Wild Rose students go high tech
Students in grades four to six learn on Chromebooks this fall
By: Kevin Ma
| Posted: Sunday, Sep 15, 2013 06:00 am
Wild Rose Elementary students have a high-tech surprise waiting for them on their desks this fall: their own laptop computers.
Starting this month, students in grades four through six at Wild Rose will each be issued their own Chromebooks for use in daily lessons. The inexpensive, web-based computers are meant to teach students about technology and motivate them to learn.
Chromebooks are small, lightweight, low-cost laptops that run on Google’s Chrome operating system.

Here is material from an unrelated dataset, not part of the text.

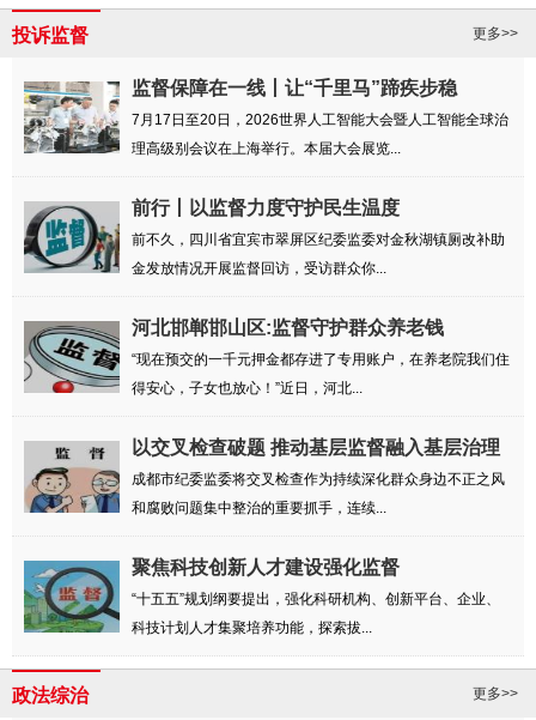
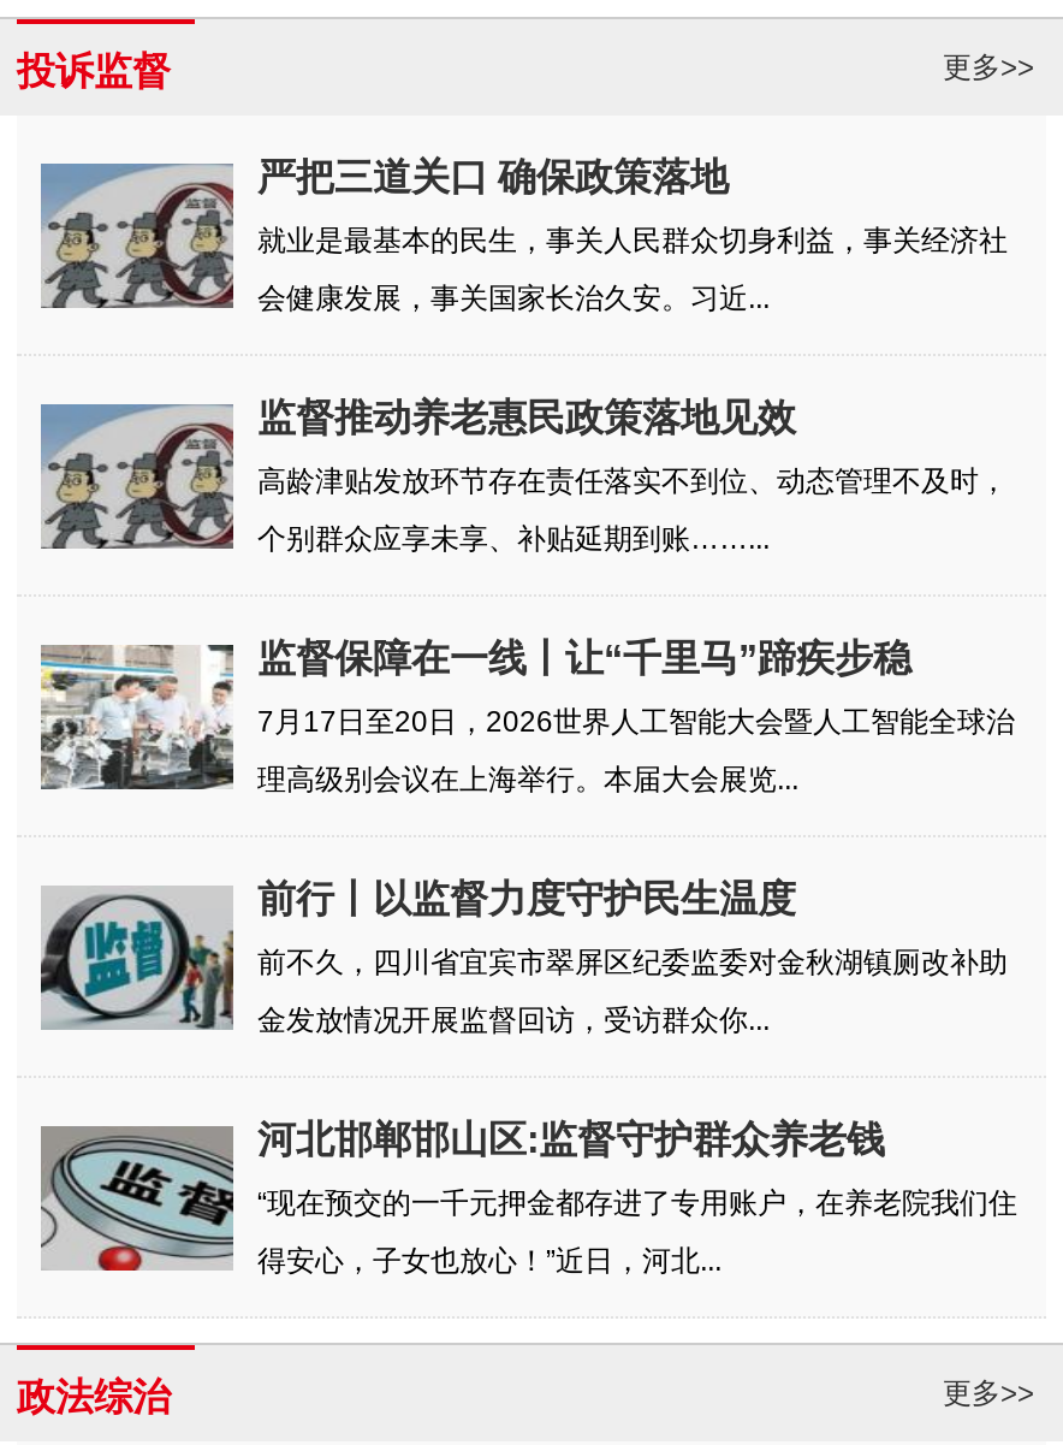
none -> [38,157,1008,556] [image] | 严把三道关口 确保政策落地 | 就业是最基本的民生，事关人民群众切身利益，事关经济社 | 会健康发展，事关国家长治久安。习近... | 监督推动养老惠民政策落地见效 | 高龄津贴发放环节存在责任落实不到位、动态管理不及时， | 个别群众应享未享、补贴延期到账……...
none -> [41,404,224,549] [image]
moved [22,78,510,397] -> [36,638,1017,1278]: [image] | 监督保障在一线丨让“千里马”蹄疾步稳 | 7月17日至20日，2026世界人工智能大会暨人工智能全球治 | ... | “现在预交的一千元押金都存进了专用账户，在养老院我们住 | 得安心，子女也放心！”近日，河北...
[24,438,505,636] [image] | 以交叉检查破题 推动基层监督融入基层治理 | 成都市纪委监委将交叉检查作为持续深化群众身边不正之风 | 和腐败问题集中整治的重要抓手，连续... | 聚焦科技创新人才建设强化监督 | “十五五”规划纲要提出，强化科研机构、创新平台、企业、 | 科技计划人才集聚培养功能，探索拔... -> none
[24,561,115,634] [image] -> none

Instead of using licensed programs, they rely on free web-based applications such as Gmail and Google Docs.
Wild Rose teacher Kim Cunningham test-drove the computers with her class last year on behalf of the public school district, says principal Barb Scott.
The results were so good that the school decided to use $43,000 in provincial grants and fundraising to buy 100 of the computers this year – enough for every Grade 4 to 6 student in the school. They could have used any mobile device (e.g. iPads), Scott says, but picked Chromebooks due to their cost.
“During the school day, every student will have a device at their fingertips,” Scott says, allowing them to use word processors or the Internet without waiting for time in the computer lab. “It opens up a whole set of possibilities.”
Grade 6 student Hailey MacDonald used her Chromebook Thursday to write an account of what she did on the weekend. She uses it for research during social studies, she says, looks up words in the dictionary, and uses text-to-speech to sound out sentences. “If we mess up on a word like ‘hot dog’… I can play it and it tells me what it sounds like.”
Google Docs lets multiple people edit the same document simultaneously, Cunningham says, which has many applications. Instead of asking kids to raise their hands to comment about a book, for example, she can have everyone type their comments into the same file at once. “They don’t have to wait a turn.”
This also helps keep students more engaged, she continues, if only because they know the teacher can see what they’re (not) writing. “You can’t really get away with sitting there and staring into space.” Her students last year also found the Chromebooks exciting to use, and tended to stay focused on their work instead of acting out.
And it encourages students to revise and improve their writing, Scott says. “Children hate writing on paper,” she says – it’s a pain to fix mistakes, so students will ignore all the red ink comments in the margins the teacher makes and move on to the next assignment. With computers, students are much more likely to act on those comments and improve their skills since it’s so easy to make changes.
Teachers can use these computers to give students at home real-time advice on homework, Cunningham says, and have them collaborate on presentations. The text-to-speech features and educational games also help keep students engaged.
They don’t use the computers all the time, Scott says, as teachers need to monitor the amount of screen-time kids get. “You use it when it’s an appropriate tool to use.” Students still do handwritten assignments as well.
“Kids at home are at the computer all the time, and not necessarily in appropriate ways,” she continues. The school hopes to use the Chromebooks to teach students about online etiquette and safety.
People nowadays use computers as an extension of their brain, Scott says, using Google to find facts they once committed to memory. “It’s a new way of learning, and we think it’s important our kids are a part of that.”
The Chromebooks will roll out into Wild Rose classrooms over the coming weeks, Scott says.